- _What the task requires_:
Which lines in the listing below contain "page"? Copy each of them.

- _Supplied data_:
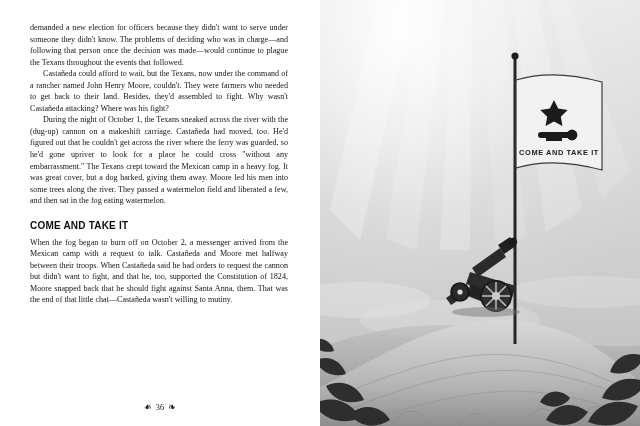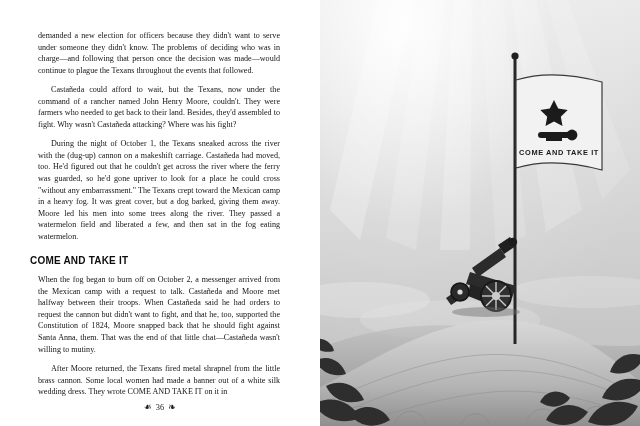--- a/index.html
+++ b/index.html
@@ -25,21 +25,21 @@
     width: 320px;
     height: 426px;
     background: #ffffff;
     box-sizing: border-box;
     padding: 22px 28px 0 30px;
   }
   .body-col {
     width: 258px;
   }
   p.para {
-    margin: 8px;
+    margin: 0;
     font-size: 8.1px;
     line-height: 11.55px;
     text-align: justify;
     color: #141414;
     text-indent: 0;
   }
   p.para.indent {
     text-indent: 13px;
   }
   h2.section-head {
@@ -100,21 +100,20 @@
 
   <div class="text-page">
     <div class="body-col">
       <p class="para">demanded a new election for officers because they didn't want to serve under someone they didn't know. The problems of deciding who was in charge—and following that person once the decision was made—would continue to plague the Texans throughout the events that followed.</p>
       <p class="para indent">Castañeda could afford to wait, but the Texans, now under the command of a rancher named John Henry Moore, couldn't. They were farmers who needed to get back to their land. Besides, they'd assembled to fight. Why wasn't Castañeda attacking? Where was his fight?</p>
       <p class="para indent">During the night of October 1, the Texans sneaked across the river with the (dug-up) cannon on a makeshift carriage. Castañeda had moved, too. He'd figured out that he couldn't get across the river where the ferry was guarded, so he'd gone upriver to look for a place he could cross "without any embarrassment." The Texans crept toward the Mexican camp in a heavy fog. It was great cover, but a dog barked, giving them away. Moore led his men into some trees along the river. They passed a watermelon field and liberated a few, and then sat in the fog eating watermelon.</p>
 
       <h2 class="section-head">COME AND TAKE IT</h2>
 
       <p class="para">When the fog began to burn off on October 2, a messenger arrived from the Mexican camp with a request to talk. Castañeda and Moore met halfway between their troops. When Castañeda said he had orders to request the cannon but didn't want to fight, and that he, too, supported the Constitution of 1824, Moore snapped back that he should fight against Santa Anna, them. That was the end of that little chat—Castañeda wasn't willing to mutiny.</p>
-      <p class="para indent">After Moore returned, the Texans fired metal shrapnel from the little brass cannon. Some local women had made a banner out of a white silk wedding dress. They wrote COME AND TAKE IT on it in</p>
     </div>
 
     <div class="folio">
       <span class="orn left">❧</span><span>36</span><span class="orn">❧</span>
     </div>
   </div>
 
   <div class="art-page">
     <svg class="art-svg" viewBox="0 0 320 426" preserveAspectRatio="none">
       <defs>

- _Answer to this task_:
   <div class="text-page">
   <div class="art-page">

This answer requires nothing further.